**Available data:**
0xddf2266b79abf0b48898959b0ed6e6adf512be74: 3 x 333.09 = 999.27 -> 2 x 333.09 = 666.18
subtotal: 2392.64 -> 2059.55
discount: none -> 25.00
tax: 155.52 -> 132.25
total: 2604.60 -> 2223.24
* * *
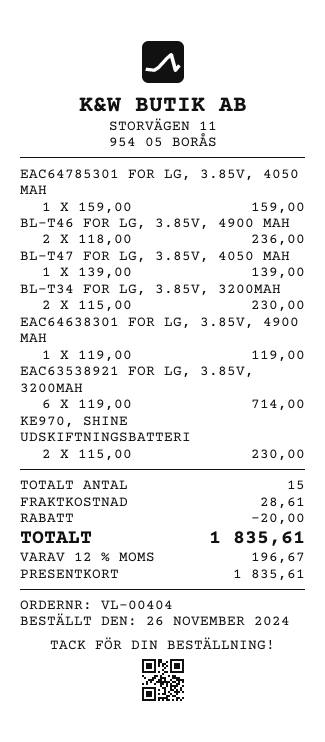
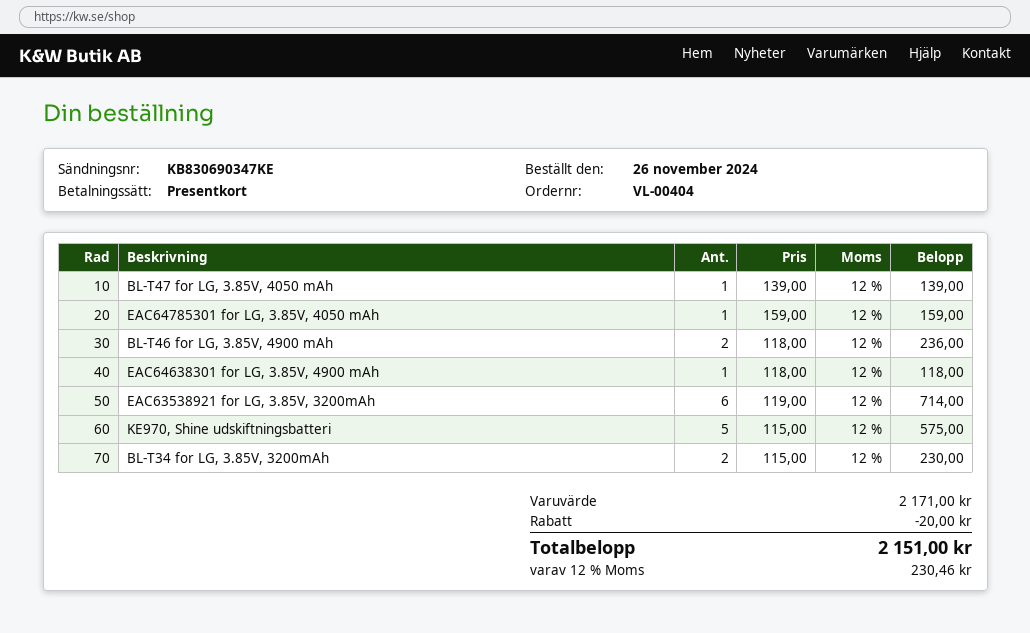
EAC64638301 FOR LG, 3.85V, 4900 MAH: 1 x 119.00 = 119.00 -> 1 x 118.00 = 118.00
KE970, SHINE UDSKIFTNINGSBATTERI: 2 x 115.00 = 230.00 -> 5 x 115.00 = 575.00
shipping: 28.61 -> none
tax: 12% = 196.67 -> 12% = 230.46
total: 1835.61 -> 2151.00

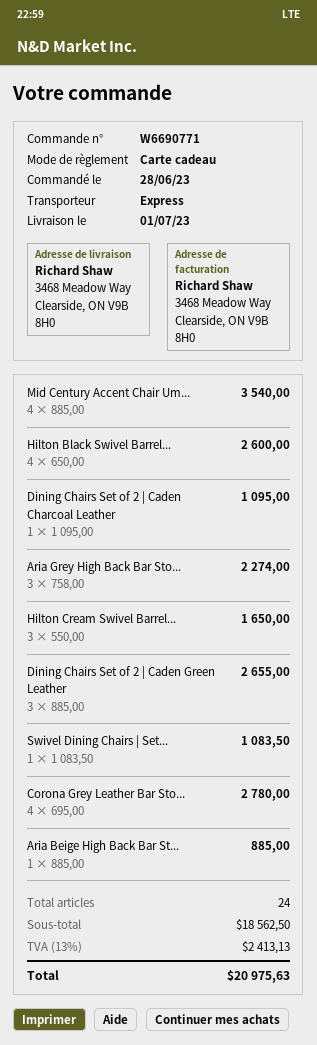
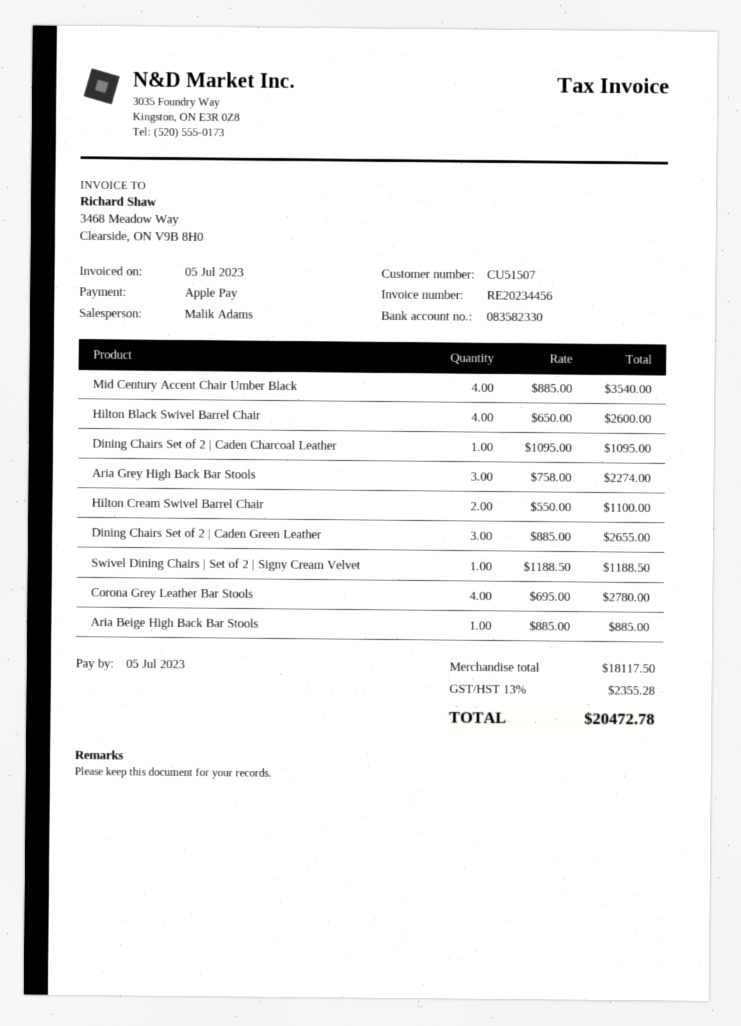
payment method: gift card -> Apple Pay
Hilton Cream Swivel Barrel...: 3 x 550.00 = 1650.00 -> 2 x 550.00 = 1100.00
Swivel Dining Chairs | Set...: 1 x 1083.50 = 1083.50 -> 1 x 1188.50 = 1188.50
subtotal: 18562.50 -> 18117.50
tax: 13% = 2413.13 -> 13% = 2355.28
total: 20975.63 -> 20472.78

**Work instructions:** In the entries above, find the line holding "discount: none -> 25.00" and the line holding "total: 2604.60 -> 2223.24"; print both of them and every line between, exactly, and nothing else.

**Solution for this task:**
discount: none -> 25.00
tax: 155.52 -> 132.25
total: 2604.60 -> 2223.24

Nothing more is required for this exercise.